Photographs of warhead casings, such as this one of the W80 nuclear warhead, allow for some speculation as to the relative size and shapes of the primaries and secondaries in U.S. thermonuclear weapons.
DOE statements
In 1972 the United States government declassified a document stating "[I]n thermonuclear (TN) weapons, a fission 'primary' is used to trigger a TN reaction in thermonuclear fuel referred to as a 'secondary'", and in 1979 added, "[I]n thermonuclear weapons, radiation from a fission explosive can be contained and used to transfer energy to compress and ignite a physically separate component containing thermonuclear fuel." To this latter sentence the US government specified that "Any elaboration of this statement will be classified."[68] The only information that may pertain to the spark plug was declassified in 1991: "Fact that fissile or fissionable materials are present in some secondaries, material unidentified, location unspecified, use unspecified, and weapons undesignated." In 1998 the DOE declassified the statement that "The fact that materials may be present in channels and the term 'channel filler,' with no elaboration", which may refer to the polystyrene foam (or an analogous substance).[69]
Whether these statements vindicate some or all of the models presented above is up for interpretation, and official U.S. government releases about the technical details of nuclear weapons have been purposely equivocating in the past (see, e.g., Smyth Report). Other information, such as the types of fuel used in some of the early weapons, has been declassified, though precise technical information has not been.
The Progressive case
Main article: United States v. The Progressive
Most of the current ideas on the workings of the Teller–Ulam design came into public awareness after the Department of Energy (DOE) attempted to censor a magazine article by U.S. antiweapons activist Howard Morland in 1979 on the "secret of the hydrogen bomb". In 1978, Morland had decided that discovering and exposing this "last remaining secret" would focus attention onto the arms race and allow citizens to feel empowered to question official statements on the importance of nuclear weapons and nuclear secrecy. Most of Morland's ideas about how the weapon worked were compiled from highly accessible sources—the drawings that most inspired his approach came from none other than the Encyclopedia Americana. Morland also interviewed (often informally) many former Los Alamos scientists (including Teller and Ulam, though neither gave him any useful information), and used a variety of interpersonal strategies to encourage informative responses from them (i.e., asking questions such as "Do they still use spark plugs?" even if he was not aware what the latter term specifically referred to).[70]

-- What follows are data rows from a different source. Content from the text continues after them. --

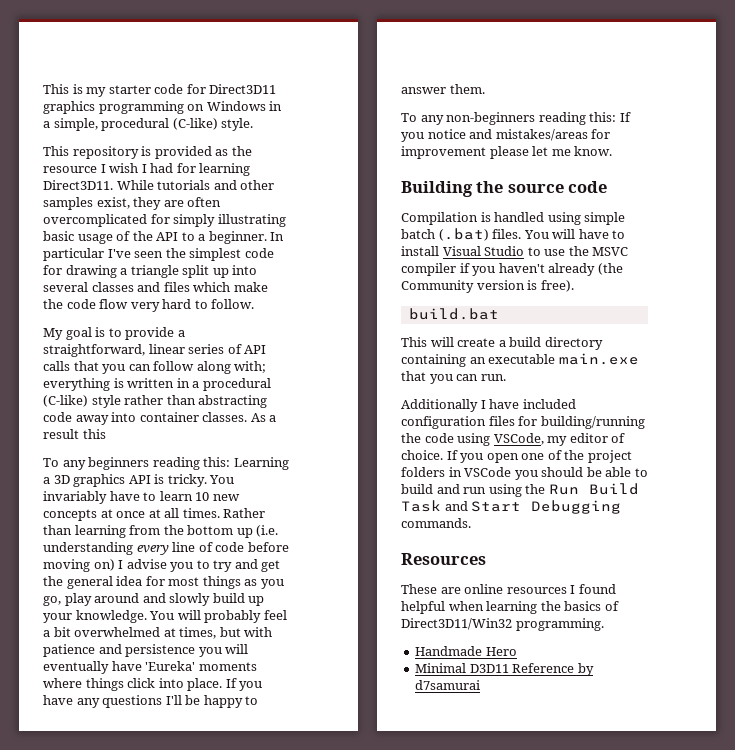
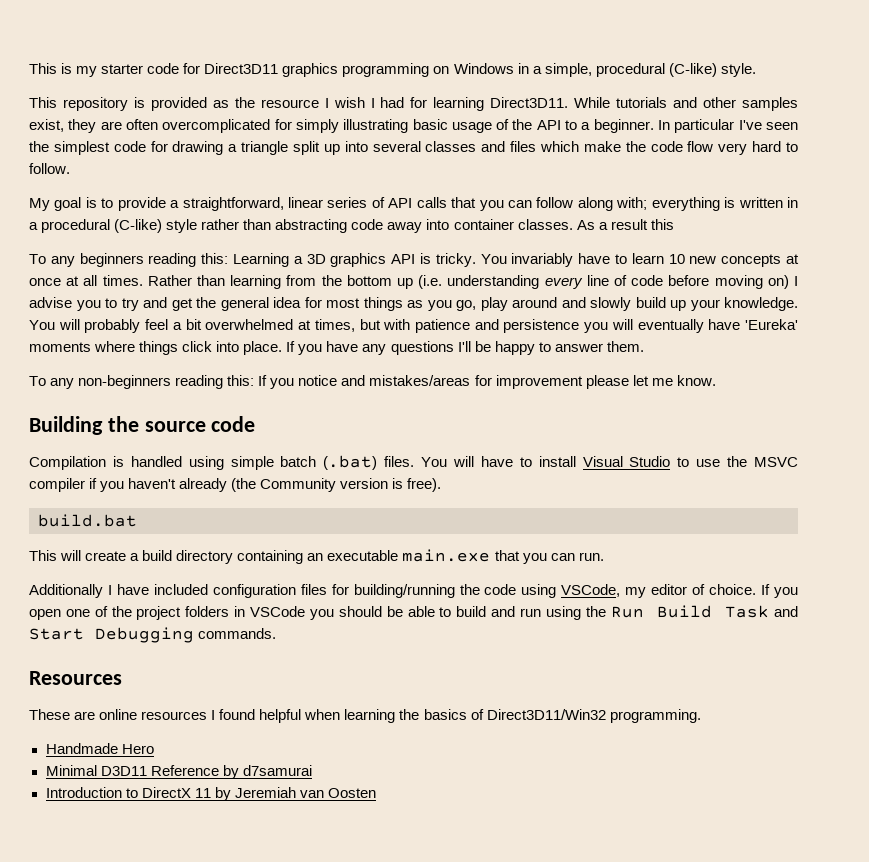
(481, 685) none -> [45,787,376,801] // Introduction to DirectX 11 by Jeremiah van Oosten

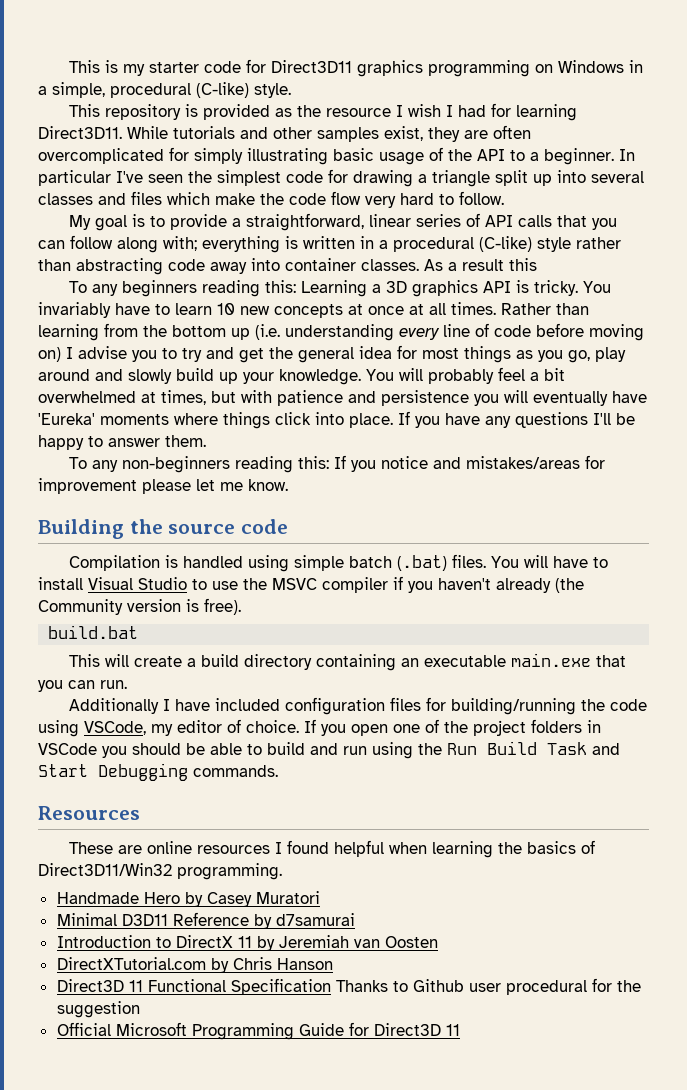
(154, 749) none -> [184,891,320,907] by Casey Muratori
(376, 793) none -> [56,957,333,973] [56,978,641,995] [56,1001,140,1018] [56,1022,460,1040] // DirectXTutorial.com by Chris Hanson // Direct3D 11 Functional Specification Thanks to Github user procedural for the suggestion // Official Microsoft Programming Guide for Direct3D 11

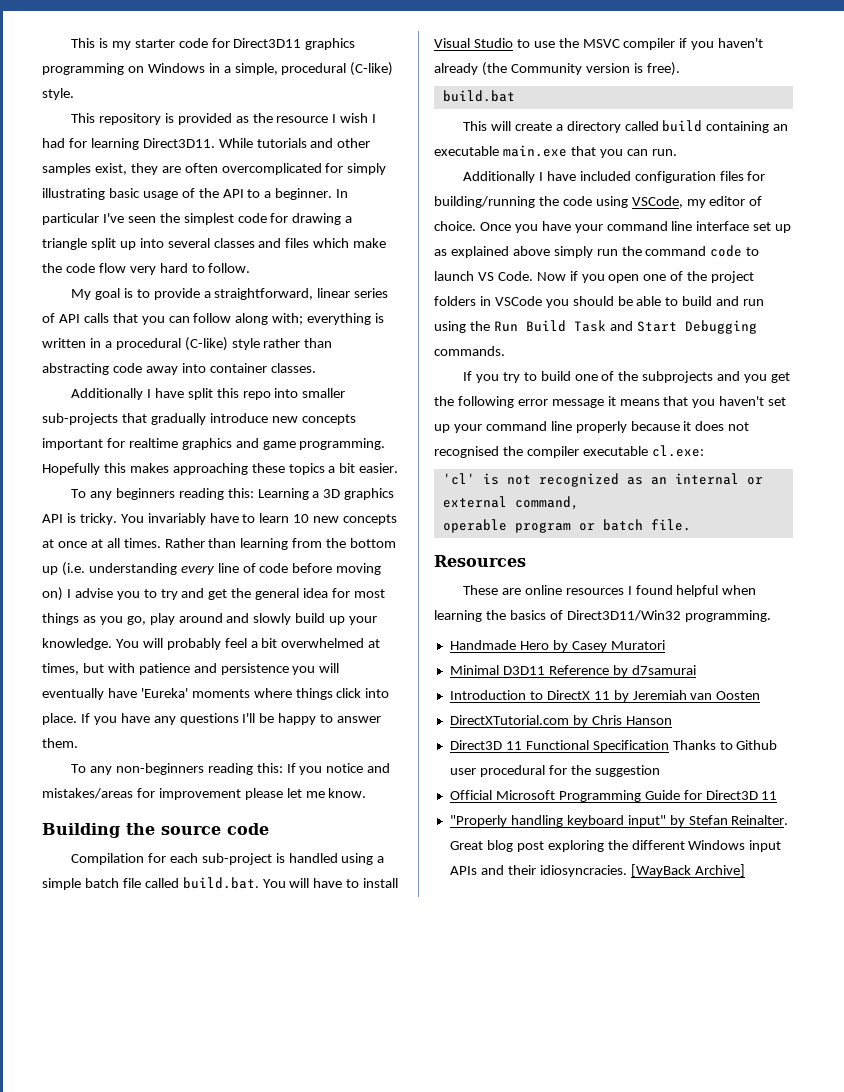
[424,258,537,271] As a result this -> [70,388,346,400] [42,413,356,425] [42,438,386,450] [42,463,399,475] // Additionally I have split this repo into smaller sub-projects that gradually introduce new concepts important for realtime graphics and game programming. Hopefully this makes approaching these topics a bit easier.
(161, 563) none -> [147,853,272,865] for each sub-project
(290, 563) none -> [377,856,385,863] a
[397,554,487,571] (.bat) files. -> [122,877,259,889] file called build.bat.
[201,654,313,670] build directory -> [566,120,703,133] directory called build
[304,719,316,733] If -> [479,221,792,233] [434,245,760,258] [434,271,578,281] Once you have your command line interface set up as explained above simply run the command code to launch VS Code. Now if
(278, 771) none -> [462,371,791,383] [434,396,787,408] [434,421,750,433] [434,445,704,458] [442,473,763,487] [442,496,579,510] [442,519,691,533] // If you try to build one of the subprojects and you get the following error message it means that you haven't set up your command line properly because it does not recognised the compiler executable cl.exe: // 'cl' is not recognized as an internal or external command, // operable program or batch file.
(460, 1030) none -> [449,815,789,827] [449,840,782,852] [449,864,745,877] // "Properly handling keyboard input" by Stefan Reinalter. Great blog post exploring the different Windows input APIs and their idiosyncracies. [WayBack Archive]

Morland eventually concluded that the "secret" was that the primary and secondary were kept separate and that radiation pressure from the primary compressed the secondary before igniting it. When an early draft of the article, to be published in The Progressive magazine, was sent to the DOE after falling into the hands of a professor who was opposed to Morland's goal, the DOE requested that the article not be published, and pressed for a temporary injunction. The DOE argued that Morland's information was (1) likely derived from classified sources, (2) if not derived from classified sources, itself counted as "secret" information under the "born secret" clause of the 1954 Atomic Energy Act, and (3) was dangerous and would encourage nuclear proliferation.
Morland and his lawyers disagreed on all points, but the injunction was granted, as the judge in the case felt that it was safer to grant the injunction and allow Morland, et al., to appeal, which they did in United States v. The Progressive (1979).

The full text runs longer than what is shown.